A safe, effective way to lower cholesterol
Collectively, the McRae review and two Dr Rumberger papers show that the scale of the effect of Pantesin on LDL cholesterol and other markers is dependent on the health of participants at the start of treatment. Less healthy patients experience larger changes. In today’s treatment paradigm, the effect on low to moderate-risk patients is of most real-world significance. The 11% decline in LDL cholesterol in moderate-risk patients corresponds to an 11% drop in risk of major coronary event. In a condition as prevalent as cardiovascular disease, even a 4% decline affects a lot of people.

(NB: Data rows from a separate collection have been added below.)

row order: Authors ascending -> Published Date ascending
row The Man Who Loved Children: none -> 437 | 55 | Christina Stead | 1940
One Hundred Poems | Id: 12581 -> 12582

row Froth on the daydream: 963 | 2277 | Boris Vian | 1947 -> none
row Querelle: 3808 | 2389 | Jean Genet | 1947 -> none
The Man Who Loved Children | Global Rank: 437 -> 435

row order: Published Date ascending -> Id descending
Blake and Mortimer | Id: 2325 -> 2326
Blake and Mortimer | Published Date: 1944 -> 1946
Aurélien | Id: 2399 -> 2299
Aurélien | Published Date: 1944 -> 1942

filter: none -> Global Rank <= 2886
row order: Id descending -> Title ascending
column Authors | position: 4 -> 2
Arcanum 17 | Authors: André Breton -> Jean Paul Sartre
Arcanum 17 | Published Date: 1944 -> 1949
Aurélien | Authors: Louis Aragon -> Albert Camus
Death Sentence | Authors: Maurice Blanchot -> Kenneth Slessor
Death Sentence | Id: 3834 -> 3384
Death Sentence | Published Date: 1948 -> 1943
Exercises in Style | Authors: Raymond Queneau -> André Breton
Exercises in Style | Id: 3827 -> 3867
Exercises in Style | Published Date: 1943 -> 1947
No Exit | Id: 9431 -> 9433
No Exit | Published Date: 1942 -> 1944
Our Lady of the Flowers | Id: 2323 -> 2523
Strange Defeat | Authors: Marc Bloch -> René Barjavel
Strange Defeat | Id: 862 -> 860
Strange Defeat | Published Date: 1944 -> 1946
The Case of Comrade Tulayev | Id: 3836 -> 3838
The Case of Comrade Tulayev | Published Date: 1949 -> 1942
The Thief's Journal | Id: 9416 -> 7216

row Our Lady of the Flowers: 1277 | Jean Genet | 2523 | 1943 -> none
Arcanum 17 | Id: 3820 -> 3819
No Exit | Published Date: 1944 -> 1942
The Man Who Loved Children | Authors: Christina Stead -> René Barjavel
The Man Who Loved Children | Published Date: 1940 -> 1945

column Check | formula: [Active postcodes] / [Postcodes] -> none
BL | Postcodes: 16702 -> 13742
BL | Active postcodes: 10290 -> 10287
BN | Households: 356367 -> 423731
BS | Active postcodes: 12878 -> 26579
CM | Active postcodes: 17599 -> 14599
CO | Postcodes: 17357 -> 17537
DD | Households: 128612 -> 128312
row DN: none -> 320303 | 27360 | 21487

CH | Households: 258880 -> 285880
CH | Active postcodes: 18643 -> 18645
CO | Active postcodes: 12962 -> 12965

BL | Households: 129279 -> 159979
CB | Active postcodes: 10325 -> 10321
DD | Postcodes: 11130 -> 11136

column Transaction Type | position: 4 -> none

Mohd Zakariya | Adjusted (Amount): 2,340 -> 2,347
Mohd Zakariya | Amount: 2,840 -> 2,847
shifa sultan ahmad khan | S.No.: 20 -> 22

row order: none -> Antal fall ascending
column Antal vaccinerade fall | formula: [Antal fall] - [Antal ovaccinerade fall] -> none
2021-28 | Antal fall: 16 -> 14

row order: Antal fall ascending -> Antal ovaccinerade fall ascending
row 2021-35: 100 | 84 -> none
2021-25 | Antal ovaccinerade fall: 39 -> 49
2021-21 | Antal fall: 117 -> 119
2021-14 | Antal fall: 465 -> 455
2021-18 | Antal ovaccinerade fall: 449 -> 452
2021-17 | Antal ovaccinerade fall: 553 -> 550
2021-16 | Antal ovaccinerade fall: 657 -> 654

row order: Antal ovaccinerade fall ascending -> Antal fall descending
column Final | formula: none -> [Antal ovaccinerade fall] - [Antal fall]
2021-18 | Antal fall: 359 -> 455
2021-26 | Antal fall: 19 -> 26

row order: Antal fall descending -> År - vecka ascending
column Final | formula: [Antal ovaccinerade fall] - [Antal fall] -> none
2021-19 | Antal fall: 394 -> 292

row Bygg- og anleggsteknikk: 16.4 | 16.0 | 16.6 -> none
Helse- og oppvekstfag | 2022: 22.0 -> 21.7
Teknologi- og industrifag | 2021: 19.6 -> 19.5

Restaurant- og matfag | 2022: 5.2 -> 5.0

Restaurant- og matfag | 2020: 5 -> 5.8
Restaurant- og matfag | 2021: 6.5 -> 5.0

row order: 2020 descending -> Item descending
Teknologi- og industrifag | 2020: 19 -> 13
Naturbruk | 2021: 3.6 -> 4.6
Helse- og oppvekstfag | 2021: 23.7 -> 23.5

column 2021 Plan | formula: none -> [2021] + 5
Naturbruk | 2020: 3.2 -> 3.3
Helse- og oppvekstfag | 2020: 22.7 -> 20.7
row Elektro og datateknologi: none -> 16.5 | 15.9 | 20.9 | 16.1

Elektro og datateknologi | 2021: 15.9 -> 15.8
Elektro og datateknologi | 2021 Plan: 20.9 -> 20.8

Notably, low to moderate-risk patients can reduce their LDL without affecting their near-term health. Among the 646 participants analyzed in McRae’s review, only one person withdrew because of a treatment-related side effect. The adverse event, gastric discomfort, is experienced whenever people start a new treatment. In the case of Pantesin pantethine, it clears up spontaneously and typically within the relatively short durations of the clinical trials. When paired to 40 years of data on the real-world use of Pantesin pantethine, this amounts to a favorable safety and tolerability profile.
The safety profile is one of the two main ways Pantesin pantethine stands out from the competition. The other is its comprehensive effect on markers of cardiovascular health, a characteristic backed up by decades of research into how levels of LDL cholesterol, triglycerides and other molecules change following treatment with Pantesin pantethine.